EXERCISE DESCRIPTION: Of the lines below, report only those that contain "here".

RECORDED INFORMATION:

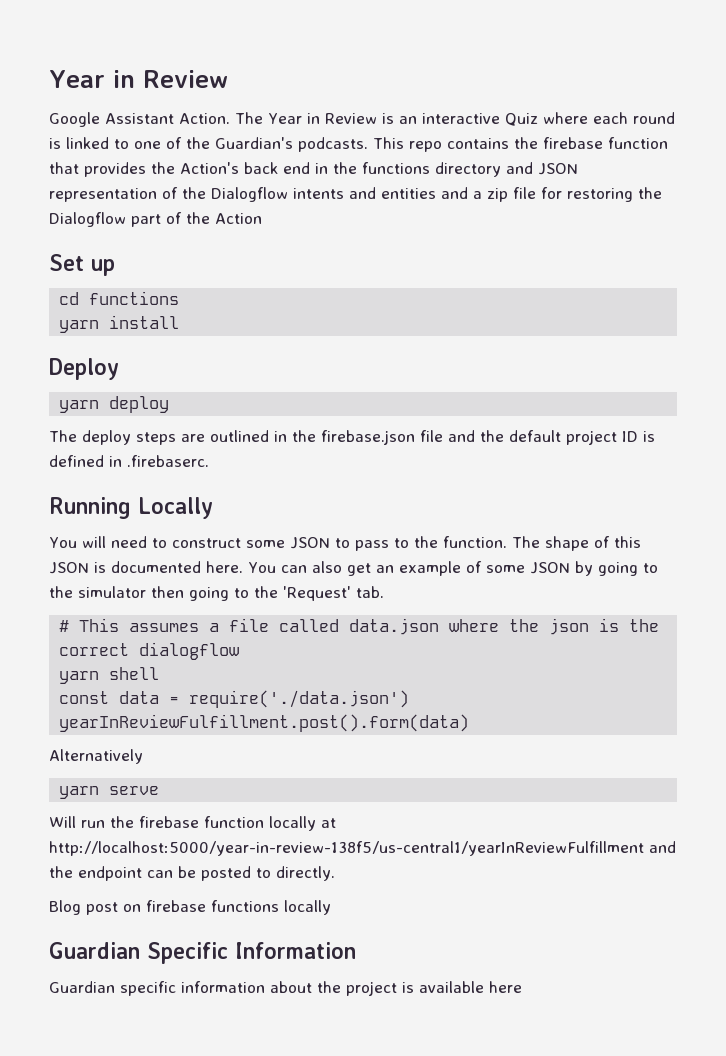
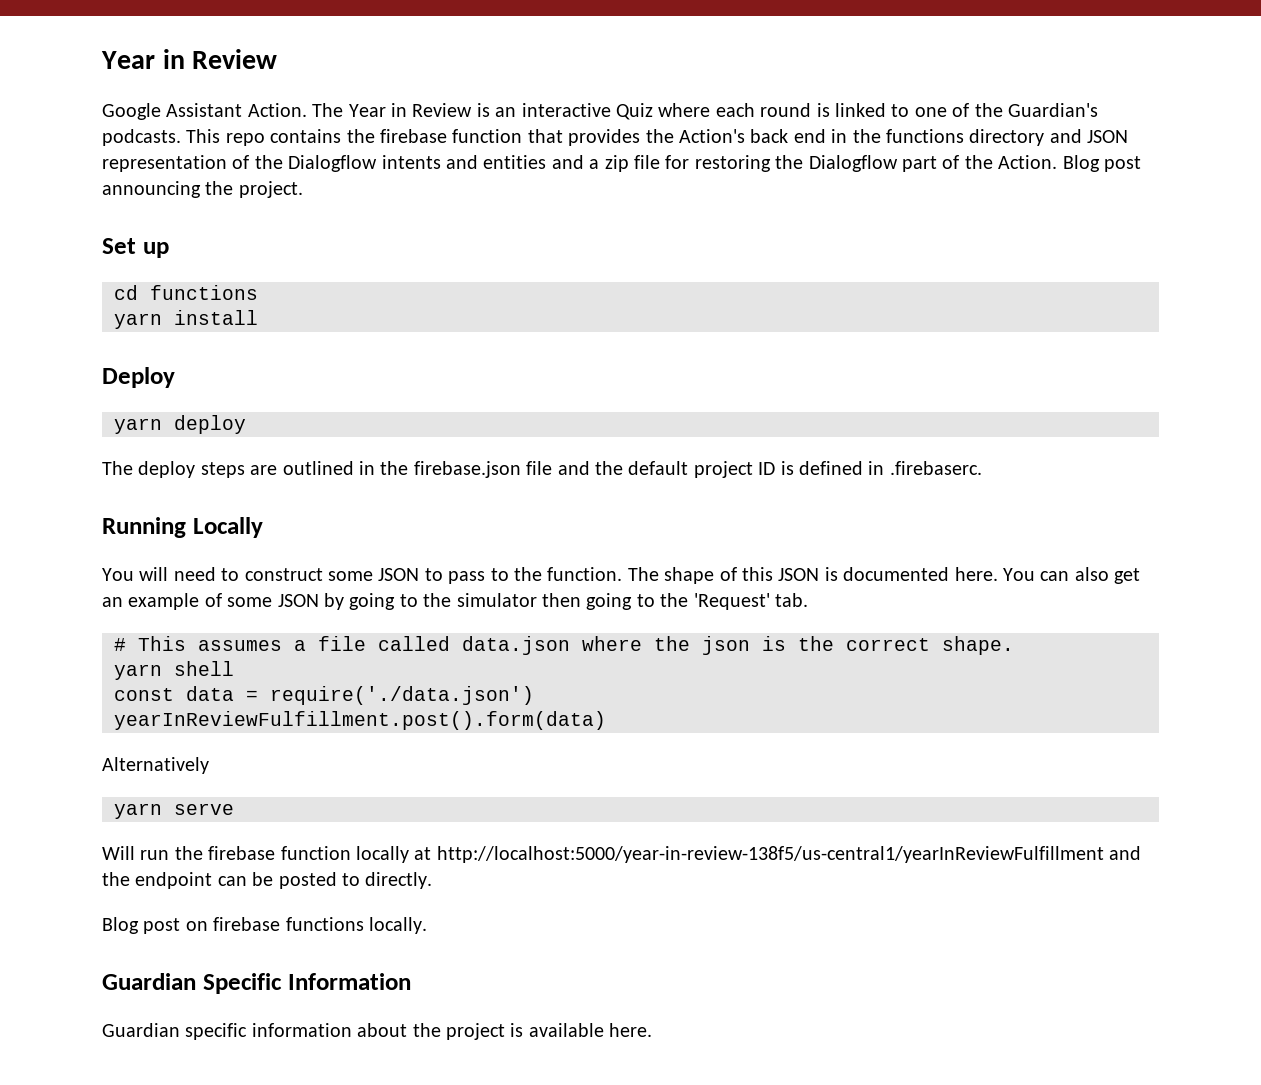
[215,213,262,224] Action -> [998,155,1141,172] [102,181,303,198] Action. Blog post announcing the project.
[139,642,240,660] dialogflow -> [942,636,1014,655] shape.
[284,900,331,915] locally -> [369,917,427,934] locally.
[489,981,522,993] here -> [609,1023,653,1037] here.

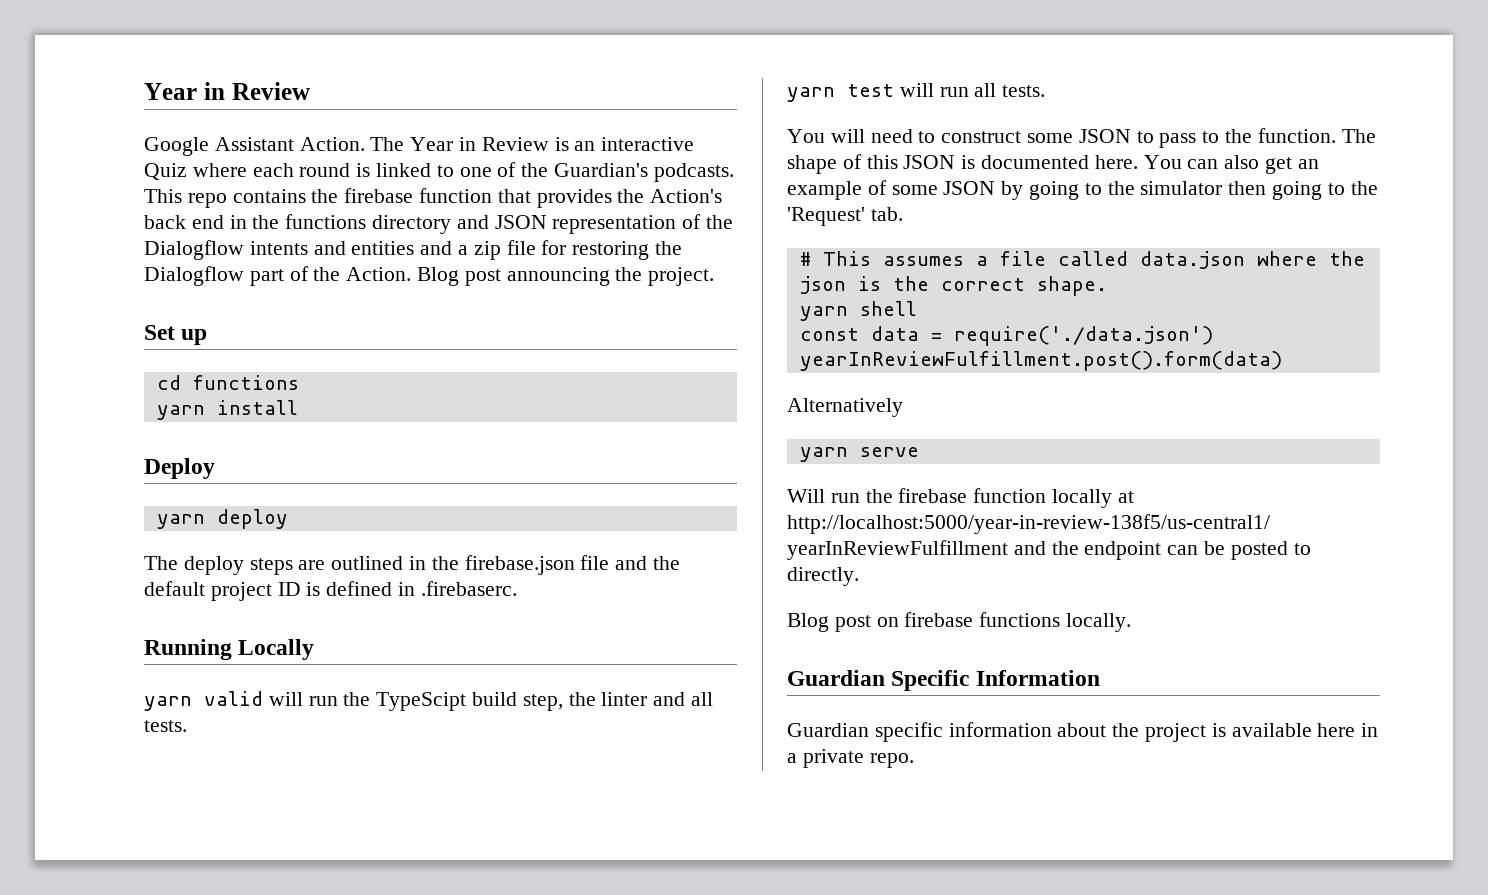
(263, 527) none -> [144,691,714,711] [144,720,187,732] [787,83,1046,102] // yarn valid will run the TypeScipt build step, the linter and all tests. // yarn test will run all tests.
[609,1023,653,1037] here. -> [1317,723,1379,737] [787,749,914,768] here in a private repo.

RESULT BELOW:
[489,981,522,993] here -> [609,1023,653,1037] here.
[609,1023,653,1037] here. -> [1317,723,1379,737] [787,749,914,768] here in a private repo.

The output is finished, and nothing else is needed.